— What to work on —
Transcribe, without any alteration, only the lines that begin at the line containing "- poetries/mywiki" and run to the last line below.

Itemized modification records
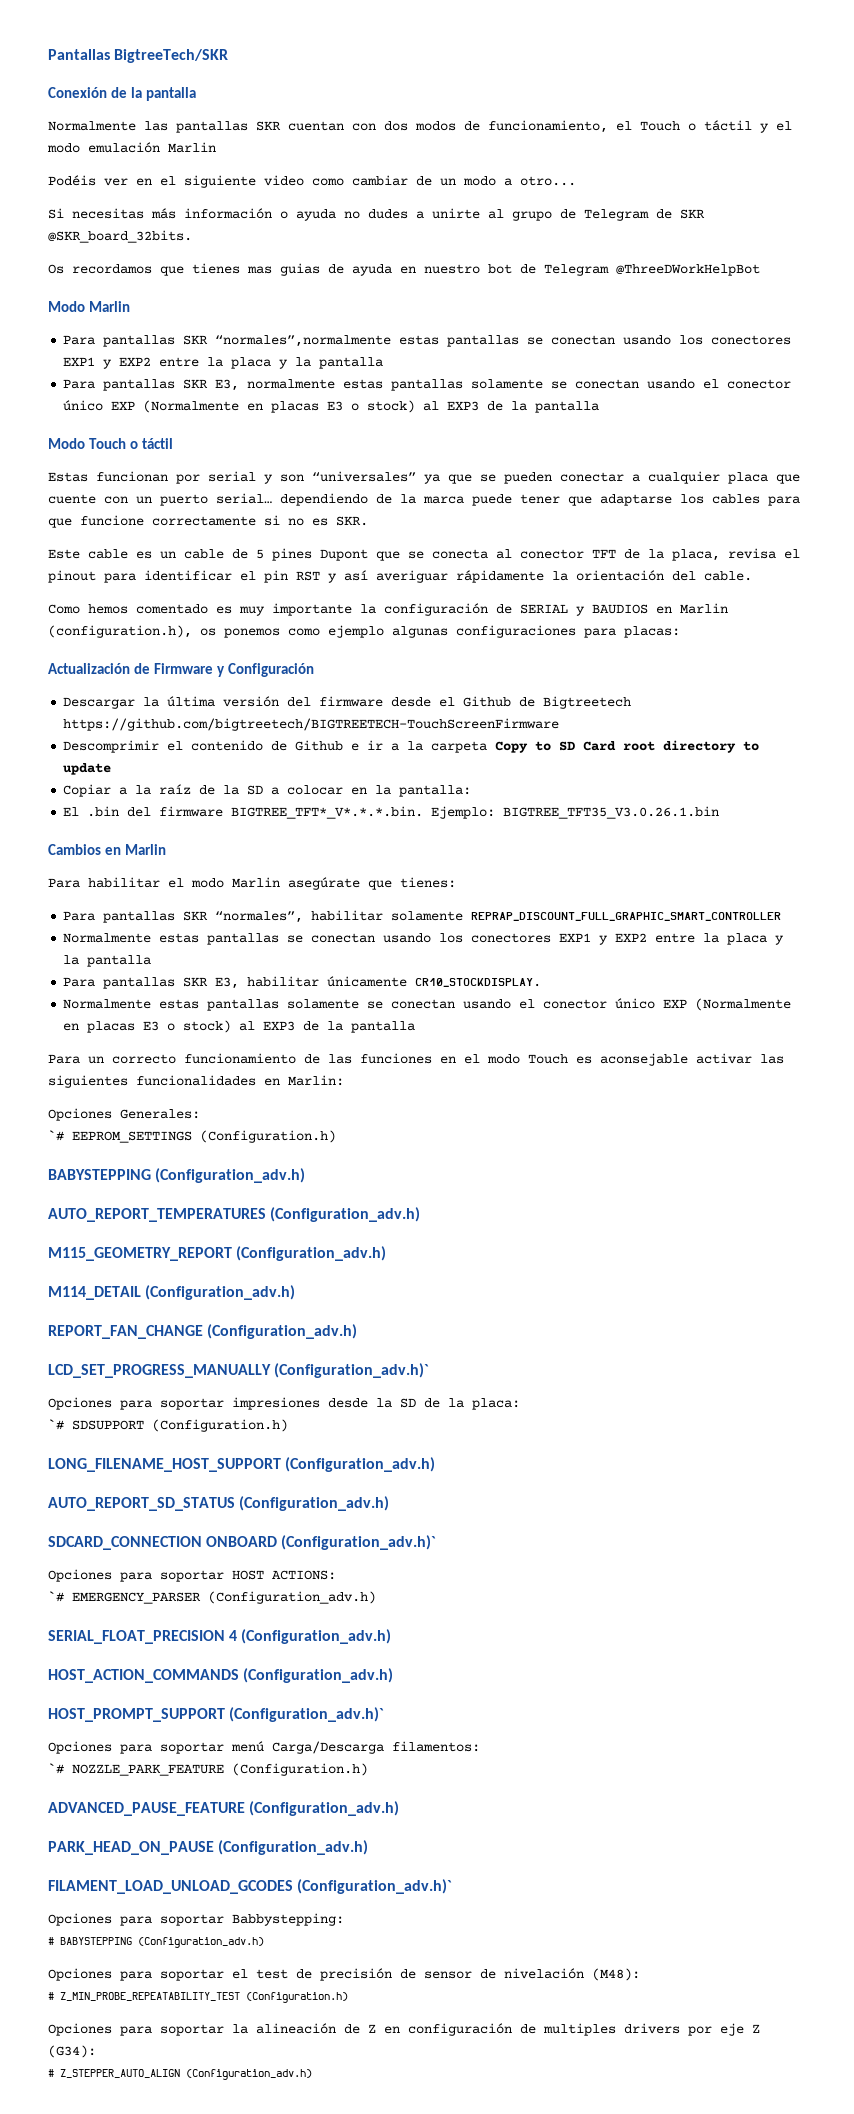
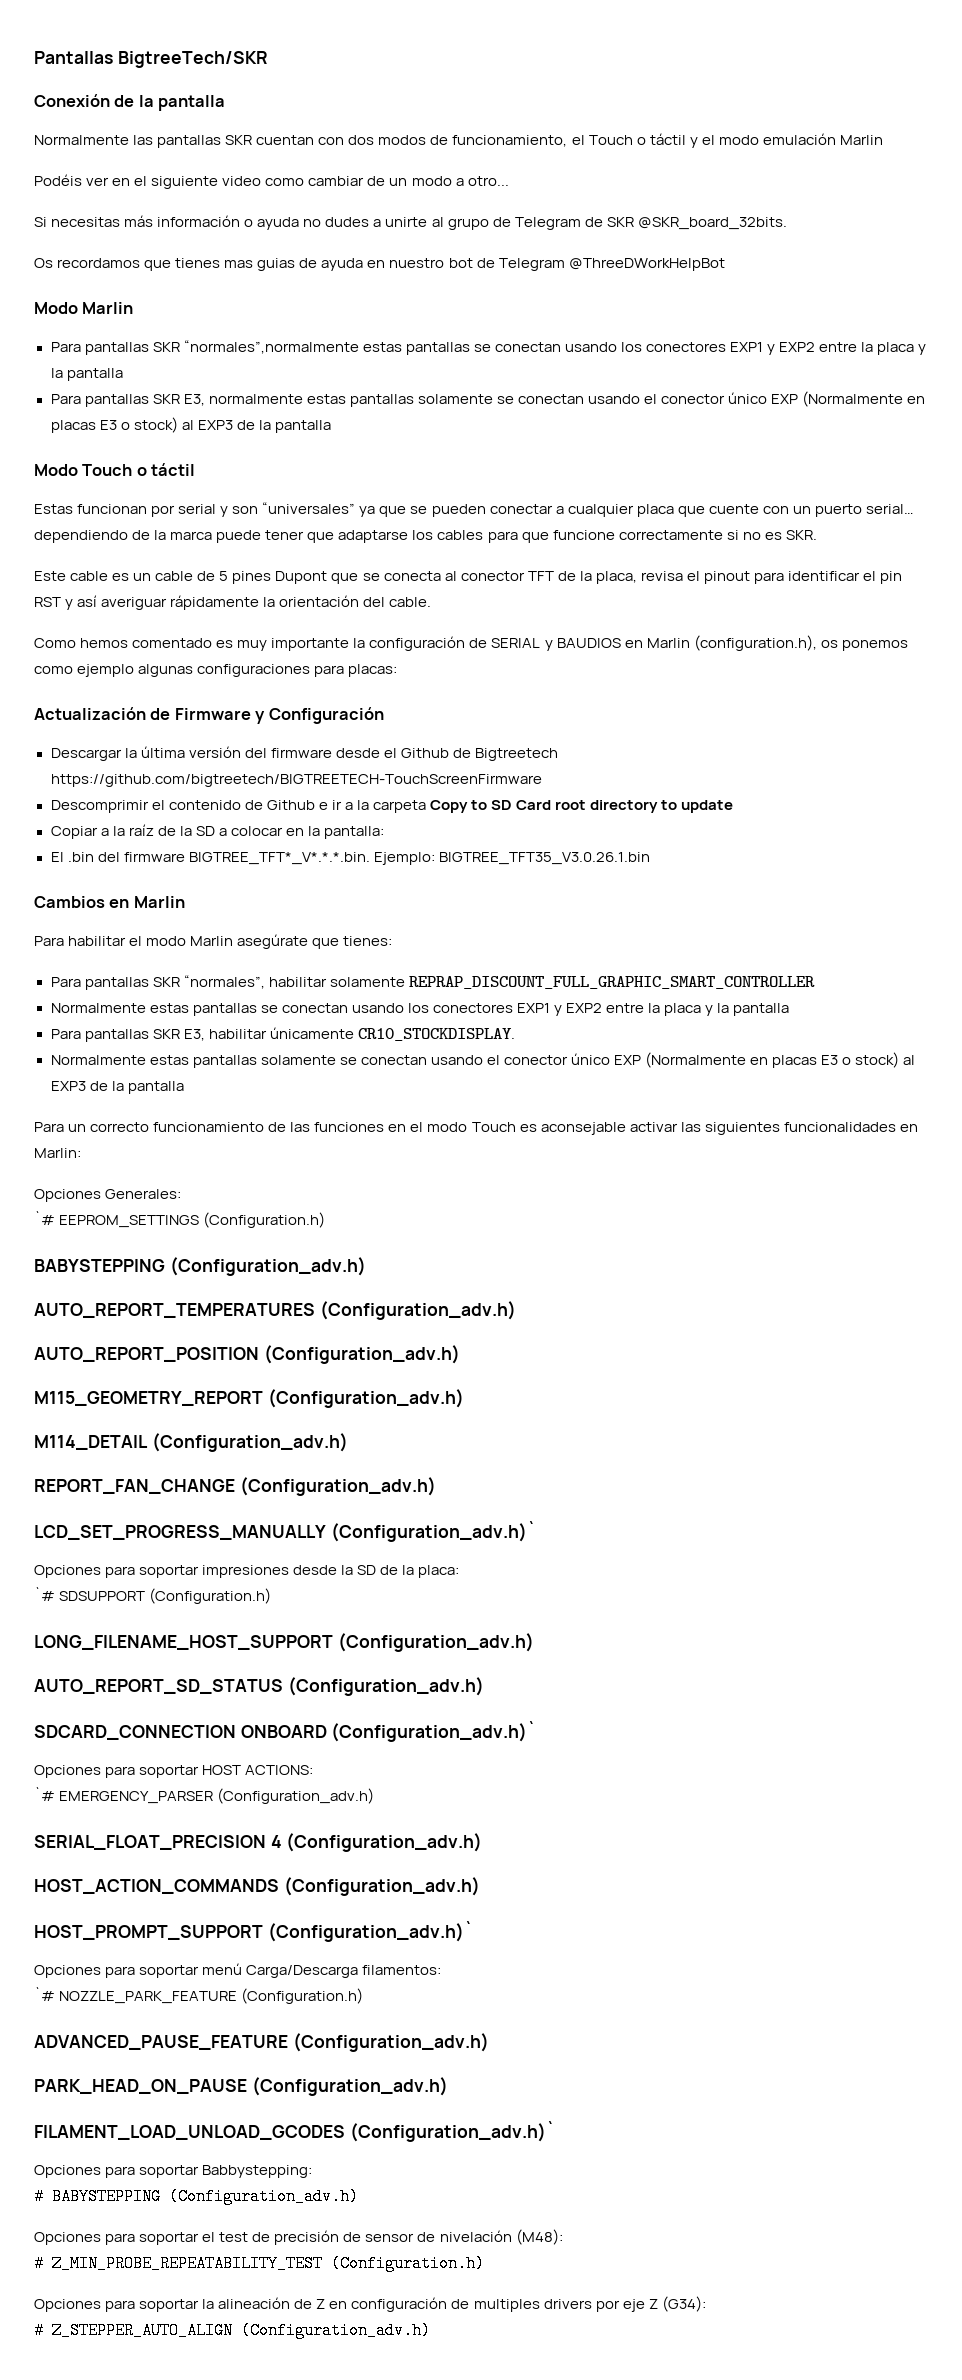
+ AUTO_REPORT_POSITION (Configuration_adv.h)

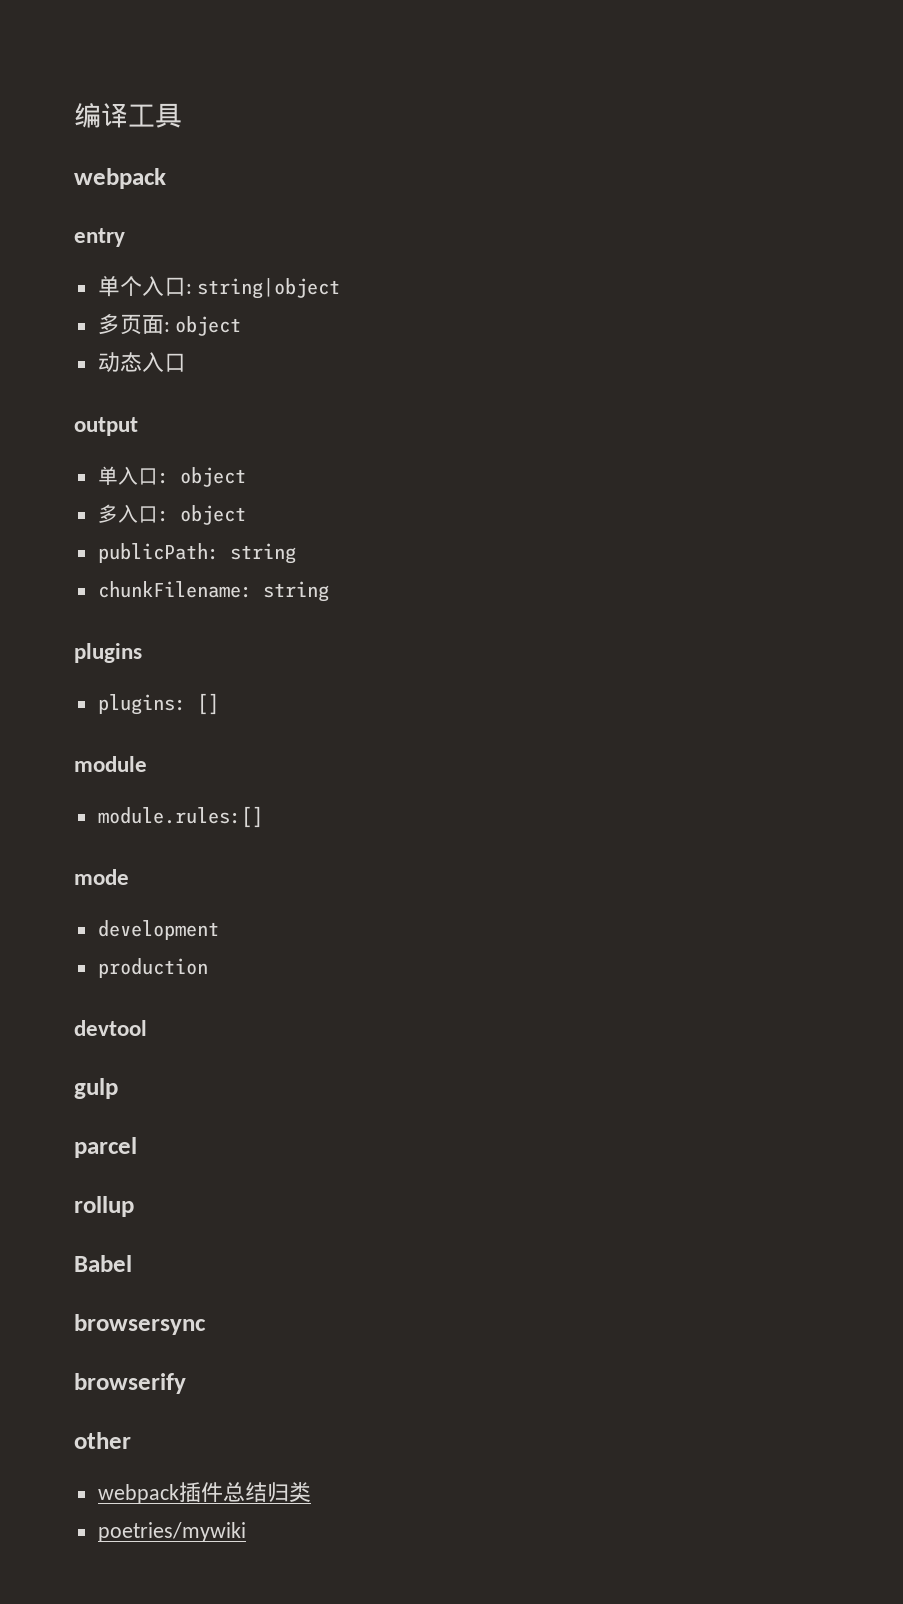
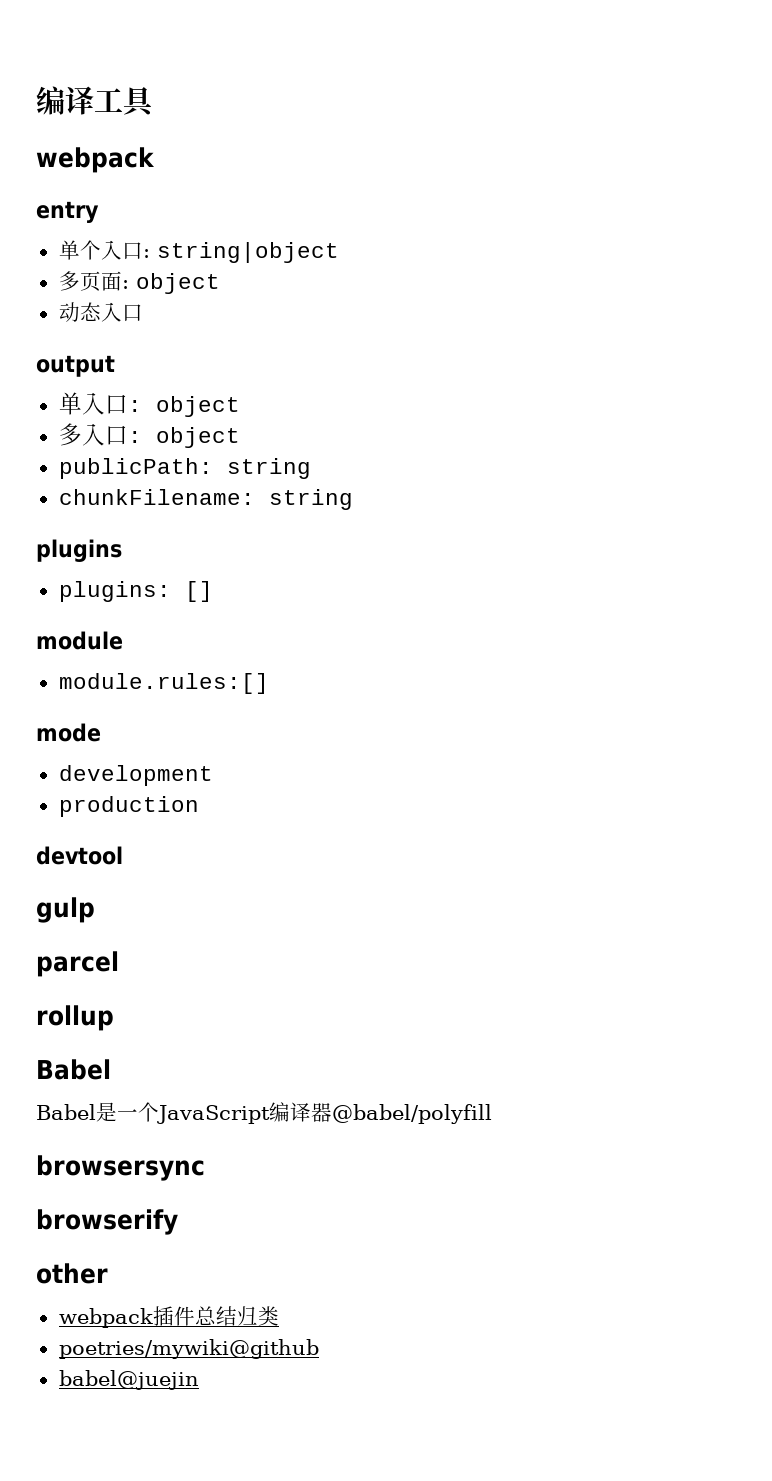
+ Babel是一个JavaScript编译器@babel/polyfill
- poetries/mywiki
+ poetries/mywiki@github
+ babel@juejin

— Exercise answer —
- poetries/mywiki
+ poetries/mywiki@github
+ babel@juejin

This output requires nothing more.